▶ [Code change snippets]

============================================================

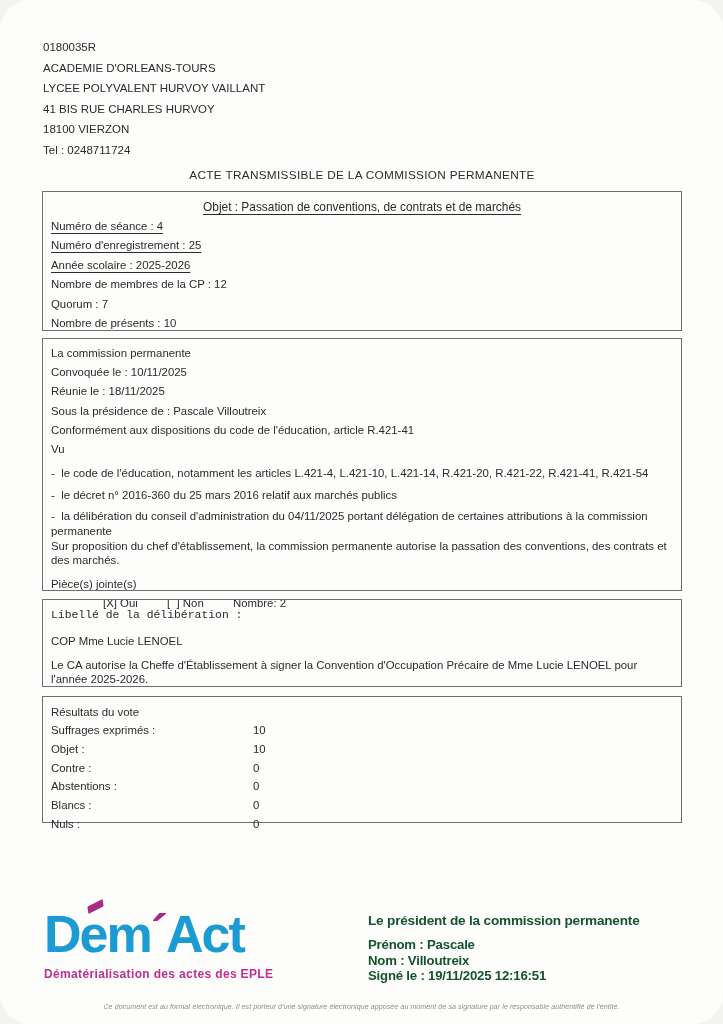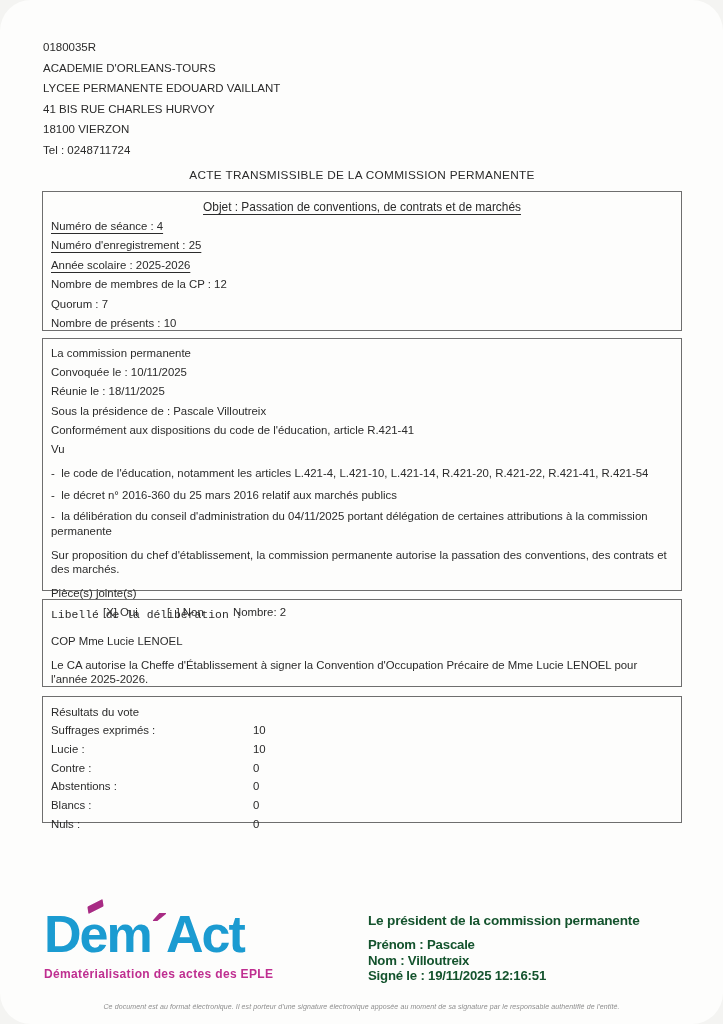--- a/index.html
+++ b/index.html
@@ -26,21 +26,21 @@
 
   .box1 { top:191px; height:140px; }
   .box1 .line { line-height:19.4px; white-space:nowrap; }
   .objet-line { text-align:center; line-height:20px; font-size:11.9px; }
   .u { text-decoration:underline; text-underline-offset:2.5px; }
 
   .box2 { top:338px; height:253px; }
   .box2 .line { line-height:19.2px; }
   .bullet { line-height:14.6px; margin-top:7px; text-indent:0; }
   .bullet .dash { display:inline; }
-  .decision { line-height:14.6px; margin-top:9px; }
+  .decision { line-height:14.6px; }
   .pj-label { margin-top:8px; line-height:16px; }
   .pj-row { margin-top:3px; margin-left:52px; line-height:17px; }
   .pj-row .pj-item { margin-right:26px; }
 
   .box3 { top:599px; height:88px; }
   .box3 .lib-label { margin-top:3px; line-height:14px;font-family:Liberation Mono, monospace; }
   .box3 .lib-subject { margin-top:12px; line-height:14px; }
   .box3 .lib-text { margin-top:11px; line-height:13.8px; }
 
   .box4 { top:696px; height:127px; }
@@ -71,21 +71,21 @@
                font-size:7px; font-style:italic; color:#8d8d8d; letter-spacing:0.1px; }
 </style>
 </head>
 <body>
 
 <div class="page">
 
   <div class="letterhead">
     <div class="lh-line">0180035R</div>
     <div class="lh-line">ACADEMIE D'ORLEANS-TOURS</div>
-    <div class="lh-line">LYCEE PERMANENTE EDOUARD VAILLANT</div>
+    <div class="lh-line">LYCEE POLYVALENT HURVOY VAILLANT</div>
     <div class="lh-line">41 BIS RUE CHARLES HURVOY</div>
     <div class="lh-line">18100 VIERZON</div>
     <div class="lh-line">Tel : 0248711724</div>
   </div>
 
   <div class="doc-title">ACTE TRANSMISSIBLE DE LA COMMISSION PERMANENTE</div>
 
   <div class="box box1">
     <div class="objet-line"><span class="u">Objet : Passation de conventions, de contrats et de marchés</span></div>
     <div class="line"><span class="u">Numéro de séance : 4</span></div>
@@ -120,21 +120,21 @@
     <div class="lib-subject">COP Mme Lucie LENOEL</div>
     <div class="lib-text">Le CA autorise la Cheffe d'Établissement à signer la Convention d'Occupation Précaire de Mme Lucie LENOEL pour l'année 2025-2026.</div>
   </div>
 
   <div class="box box4">
     <div class="vote-title">Résultats du vote</div>
     <div class="vote-row">
       <span class="vote-label">Suffrages exprimés :</span><span class="vote-value">10</span>
     </div>
     <div class="vote-row">
-      <span class="vote-label">Lucie :</span><span class="vote-value">10</span>
+      <span class="vote-label">Objet :</span><span class="vote-value">10</span>
     </div>
     <div class="vote-row">
       <span class="vote-label">Contre :</span><span class="vote-value">0</span>
     </div>
     <div class="vote-row">
       <span class="vote-label">Abstentions :</span><span class="vote-value">0</span>
     </div>
     <div class="vote-row">
       <span class="vote-label">Blancs :</span><span class="vote-value">0</span>
     </div>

============================================================

Your task is to transcribe all of the records precisely, with no images included.

▶ [Exercise solution]
--- a/index.html
+++ b/index.html
@@ -26,21 +26,21 @@
 
   .box1 { top:191px; height:140px; }
   .box1 .line { line-height:19.4px; white-space:nowrap; }
   .objet-line { text-align:center; line-height:20px; font-size:11.9px; }
   .u { text-decoration:underline; text-underline-offset:2.5px; }
 
   .box2 { top:338px; height:253px; }
   .box2 .line { line-height:19.2px; }
   .bullet { line-height:14.6px; margin-top:7px; text-indent:0; }
   .bullet .dash { display:inline; }
-  .decision { line-height:14.6px; margin-top:9px; }
+  .decision { line-height:14.6px; }
   .pj-label { margin-top:8px; line-height:16px; }
   .pj-row { margin-top:3px; margin-left:52px; line-height:17px; }
   .pj-row .pj-item { margin-right:26px; }
 
   .box3 { top:599px; height:88px; }
   .box3 .lib-label { margin-top:3px; line-height:14px;font-family:Liberation Mono, monospace; }
   .box3 .lib-subject { margin-top:12px; line-height:14px; }
   .box3 .lib-text { margin-top:11px; line-height:13.8px; }
 
   .box4 { top:696px; height:127px; }
@@ -71,21 +71,21 @@
                font-size:7px; font-style:italic; color:#8d8d8d; letter-spacing:0.1px; }
 </style>
 </head>
 <body>
 
 <div class="page">
 
   <div class="letterhead">
     <div class="lh-line">0180035R</div>
     <div class="lh-line">ACADEMIE D'ORLEANS-TOURS</div>
-    <div class="lh-line">LYCEE PERMANENTE EDOUARD VAILLANT</div>
+    <div class="lh-line">LYCEE POLYVALENT HURVOY VAILLANT</div>
     <div class="lh-line">41 BIS RUE CHARLES HURVOY</div>
     <div class="lh-line">18100 VIERZON</div>
     <div class="lh-line">Tel : 0248711724</div>
   </div>
 
   <div class="doc-title">ACTE TRANSMISSIBLE DE LA COMMISSION PERMANENTE</div>
 
   <div class="box box1">
     <div class="objet-line"><span class="u">Objet : Passation de conventions, de contrats et de marchés</span></div>
     <div class="line"><span class="u">Numéro de séance : 4</span></div>
@@ -120,21 +120,21 @@
     <div class="lib-subject">COP Mme Lucie LENOEL</div>
     <div class="lib-text">Le CA autorise la Cheffe d'Établissement à signer la Convention d'Occupation Précaire de Mme Lucie LENOEL pour l'année 2025-2026.</div>
   </div>
 
   <div class="box box4">
     <div class="vote-title">Résultats du vote</div>
     <div class="vote-row">
       <span class="vote-label">Suffrages exprimés :</span><span class="vote-value">10</span>
     </div>
     <div class="vote-row">
-      <span class="vote-label">Lucie :</span><span class="vote-value">10</span>
+      <span class="vote-label">Objet :</span><span class="vote-value">10</span>
     </div>
     <div class="vote-row">
       <span class="vote-label">Contre :</span><span class="vote-value">0</span>
     </div>
     <div class="vote-row">
       <span class="vote-label">Abstentions :</span><span class="vote-value">0</span>
     </div>
     <div class="vote-row">
       <span class="vote-label">Blancs :</span><span class="vote-value">0</span>
     </div>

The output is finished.